ENTREVISTA CONCEDIDA POR VICENTE PINTO – Parte 7
De: REPÓRTER ESSO
Para: JORNAL DO PUTIÚ
RE: Entendo haver forte relação romântica entre o artista e o instrumento que o possibilita expressar a sua arte. Eu, por exemplo, declaro-me ser um eterno apaixonado pela palavra, pois sem ela nada sou naquilo que amo produzir: textos. Não cabe negar o prazer por você demonstrado em todas as ocasiões em que abraçou a sua sanfona. Fale-nos, por favor, desse longevo amor, desde os tempos dos primeiros flertes até a entrega total e absoluta.
VP: Eu curto a sanfona até em foto de revista. Sempre nutri por ela uma verdadeira paixão. Mas vamos a um pouco de história. Do meu conhecimento, não me recordo de ter visto um parente sequer, do lado da família do meu pai, tocar qualquer tipo de instrumento. Já do lado da minha mãe, havia o Manassés, músico habilidoso no trato de todo e qualquer instrumento de cordas. No meu caso, para chegar à sanfona, eu tive de galgar alguns degraus. Houve muito interesse e muita dedicação da minha parte. Ocorre que o seu Raimundo José, pai do Aluísio, trouxe a família para morar aqui no Alto da Igrejinha. Era, como podíamos dizer, uma família musical: o Mundinho, o mais velho, sapateiro que, casado, foi morar nas Lajes, tocava violão; o Aluísio, parceiro de muitos ofícios, já se destacava tanto no cavaquinho quanto no violão; e o Sabará, o mais novo, logo demonstrou habilidade com o pandeiro e o triângulo. Ainda havia um tipo de cabaça recoberta com uma rede de contas de terço e conhecida como afoxé. Pois bem. Eu, sem saber de nada e sem recursos para investir em mim mesmo, mas sempre engenhoso, tratei de fazer um pandeiro à base de lata de doce e guizos ou platinelas de tampinhas de garrafa de cerveja. Por algum tempo, foi assim. Até que o Mundinho comprou um pandeiro de verdade. Aí, modéstia à parte, eu me especializei, chegando a tocar com vários sanfoneiros.

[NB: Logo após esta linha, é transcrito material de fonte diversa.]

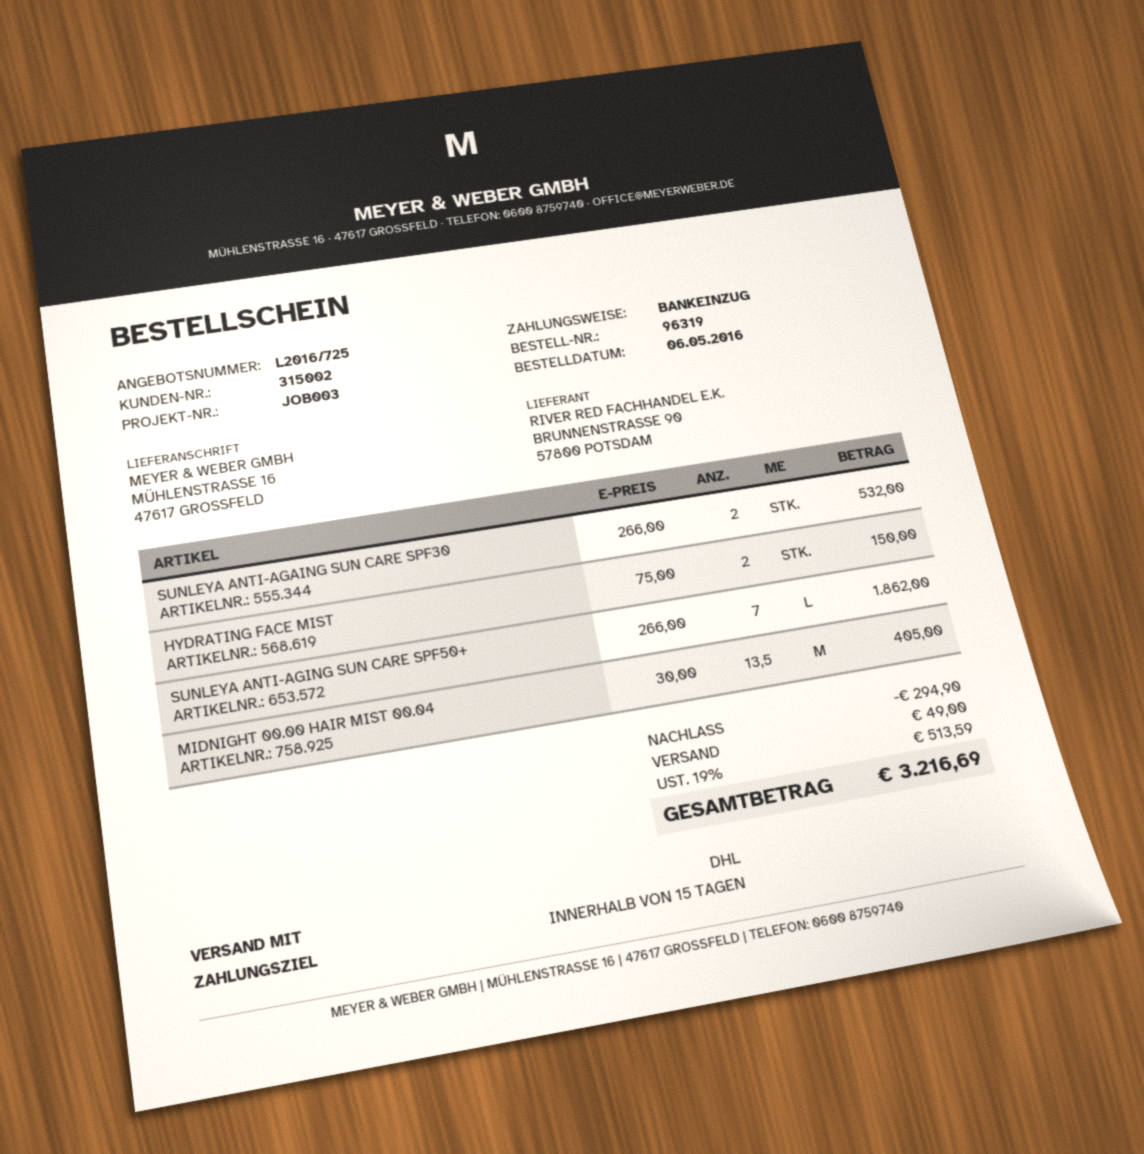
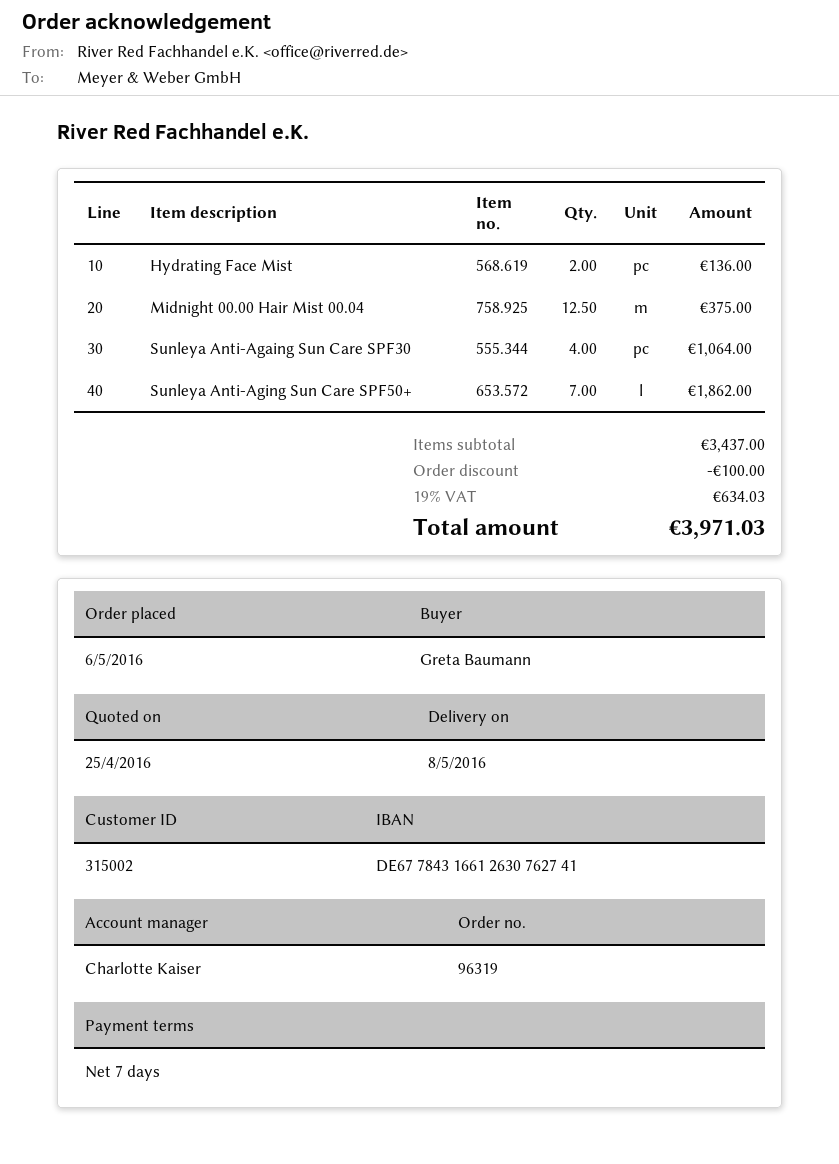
payment terms: 15 days -> 7 days
SUNLEYA ANTI-AGAING SUN CARE SPF30: 2 for 532.00 -> 4 for 1064.00
HYDRATING FACE MIST: 2 for 150.00 -> 2 for 136.00
MIDNIGHT 00.00 HAIR MIST 00.04: 13.5 for 405.00 -> 12.5 for 375.00
discount: 294.90 -> 100.00
shipping: 49.00 -> none
tax: 19% = 513.59 -> 19% = 634.03
total: 3216.69 -> 3971.03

RE: Agora, e a velha paixão?
VP: Mais história. O Manuel Matias costumava fazer festas dançantes em sua própria casa, ali defronte à Usina. Contratava, então, o Chico Maneiro, famoso sanfoneiro lá de Quixadá. Num dia de sábado, o Chico chegou de trem e, ao desembarcar, eu me ofereci a ajudá-lo: agarrei a sanfona e, no trajeto, disse a ele que tinha muita vontade de aprender a tocar aquele instrumento. E aí veio o primeiro incentivo: Vá lá pra casa que eu ensino. Ele tocou a festa durante a noite do sábado, retornando a Quixadá no domingo. Já na segunda-feira, confiando que seria a minha vez, a grande oportunidade, fui até a Terra da Galinha Choca, sem sequer saber o endereço de destino. Houve quem me informasse isso direitinho. Ao me ver, ele admirou-se da minha disposição. Logo pegou a sanfona, me entregou dizendo assim: Vá treinando. Eu vou à Rua. Quando eu voltar, vou te ensinar. Para a surpresa dele, quando chegou eu já estava tocando o bolero Cerejeira. Não tão bem, é óbvio, mas pra um aprendiz... dava pra entender. Conclusão: ele não me ensinou; no caso, me incentivou. Tanto é que a sua reação se expressou na seguinte observação: Rapaz, compre uma sanfona porque você já está é perdendo tempo. Aí, eu voltei de Quixadá numa alegria só! E assim começou a minha trajetória de sanfoneiro que se alonga até hoje, sempre com amor e muita dedicação. Verdade seja dita: sou apaixonado pela sanfona. Quando estou com ela, viro uma criança.
RE: Hoje, você manifesta a sua arte por meio do teclado de mesa. Essa opção, além de certamente favorecê-lo sob o aspecto físico, tem algo a ver com a modernidade?
VP: O teclado é um instrumento versátil, oferece muitos recursos. Trata-se de um instrumento mais completo. Também mais complexo. Ainda estou na fase de aprendizado. Ele chegou às minhas mãos através da Ana Paula, minha filha, que entendeu já ser o uso da sanfona impraticável, pela minha idade. E ela tem razão: é muito peso... são 13 quilos. Quando o teclado chegou, com ele veio a curiosidade. É como você diz: a modernidade e os seus atrativos. Confesso que causou em mim um impacto. Mas logo a sanfona se manifestou: Quem manda aqui sou eu! Assim, não há como negar: eu amo a sanfona. Não há instrumento que substitua o velho acordeon. Nenhum!